Northern Ireland Assembly members have voted in favour of same-sex marriage for the first time in their history, but in a dramatic twist the motion was subsequently blocked by the Democratic Unionist Party (DUP). In a day of high drama at the assembly in Belfast, Members of the Legislative Assembly (MLA's) rejected the bill for the fifth time in three years after a "petition of concern".
Of the 105 MLAs who voted today (2 November), 53 voted for and 52 voted against gay marriage with Ulster Unionist leader Mike Nesbitt abstaining and SDLP's Alban Maginness not present for the vote. But after the vote the DUP party deployed a "petition of concern" that required the proposal to achieve a cross-community majority on the controversial issue, and for the time being at least, Northern Ireland remains the last place in the UK where same-sex marriage is not legal. The Republic of Ireland held a referendum this year and approved changing the constitution to permit same sex marriage.
The petition of concern means the vote required separate majorities of both unionists and nationalists to pass. But while 41 nationalists backed the proposal, it was approved by only four unionists, bringing an end to the motion.
The bill was brought forward by the SDLP and Sinn Féin and this is the first time the issue has seen a majority vote for same-sex marriage. The previous four votes on the issue have fallen on a simple majority basis.

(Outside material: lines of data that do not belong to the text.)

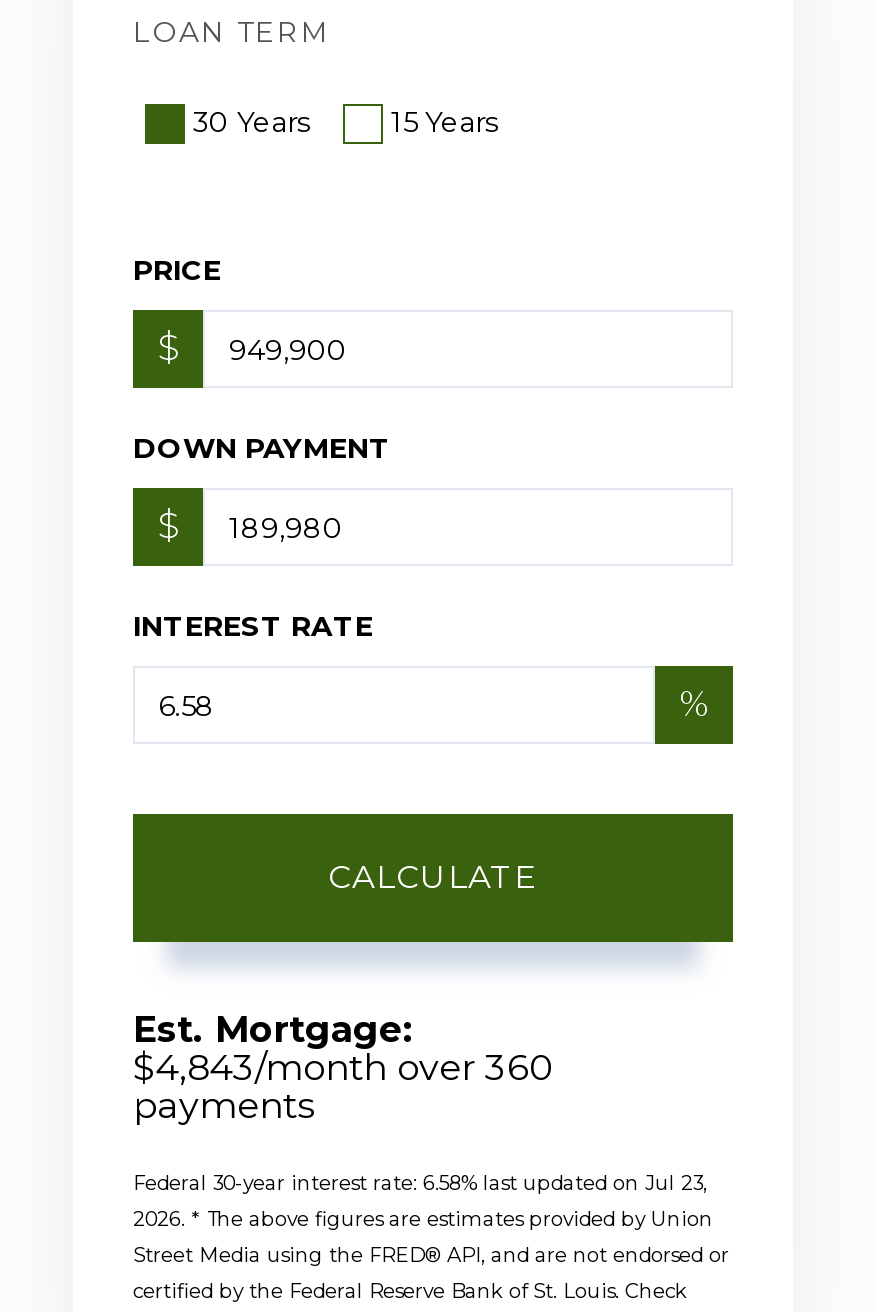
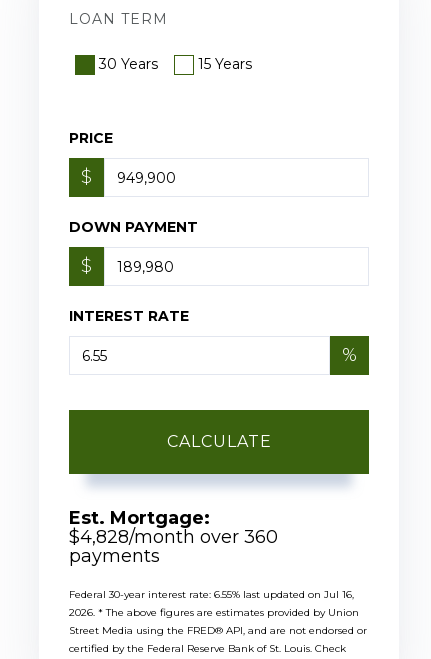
- $4,843/month over 360
+ $4,828/month over 360

- Federal 30-year interest rate: 6.58% last updated on Jul 23,
+ Federal 30-year interest rate: 6.55% last updated on Jul 16,
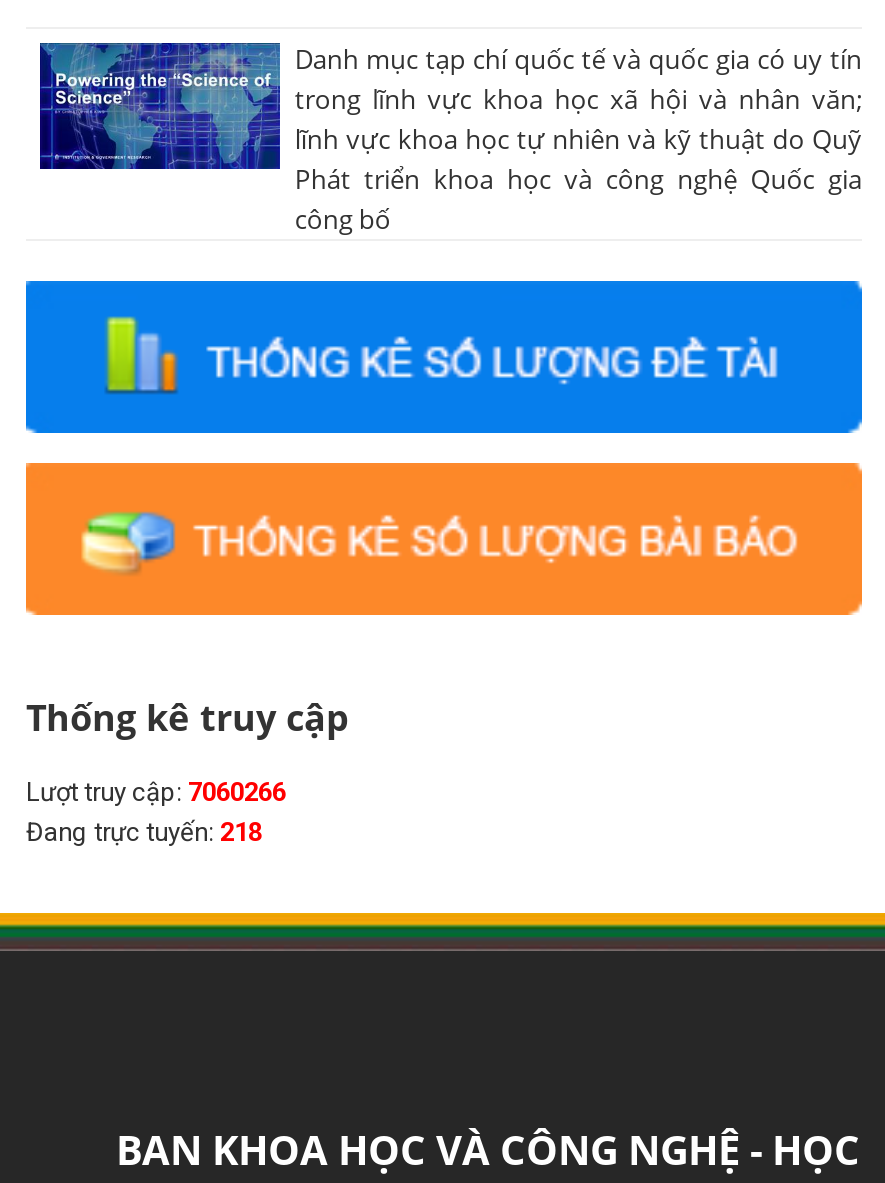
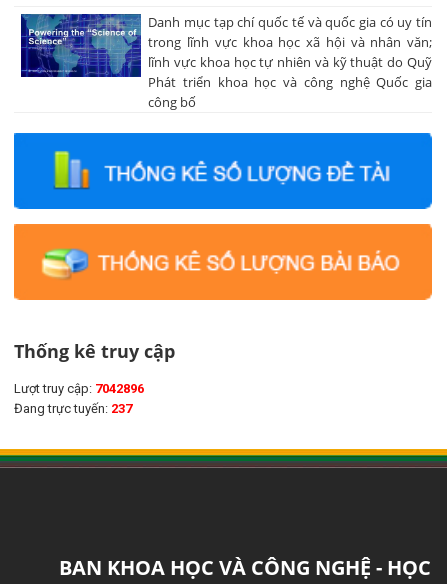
- Lượt truy cập: 7060266
+ Lượt truy cập: 7042896

- Đang trực tuyến: 218
+ Đang trực tuyến: 237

The latest, in April, was rejected by 49 MLAs, with 47 voting in favour. And in June two couples won permission to challenge the ban on same-sex marriage by way of a judicial review.
Sinn Féin's Caitríona Ruane said that it was a "historic day" for the LGBT community: "This signals a major shift in society with more and more people supporting marriage equality for our LGBT community. This is a historic day but the campaign for marriage equality is not over and will not be until we have equality enshrined in legislation," she said to the BBC.
But Assembly Member for North Down and DUP representative, Peter Weir, said that many people had been "notably quick to dismiss the other four occasions "that a majority rejected the proposal. "If it requires a process of attrition to alter a result it does not demonstrate a great deal of force behind the argument," he said.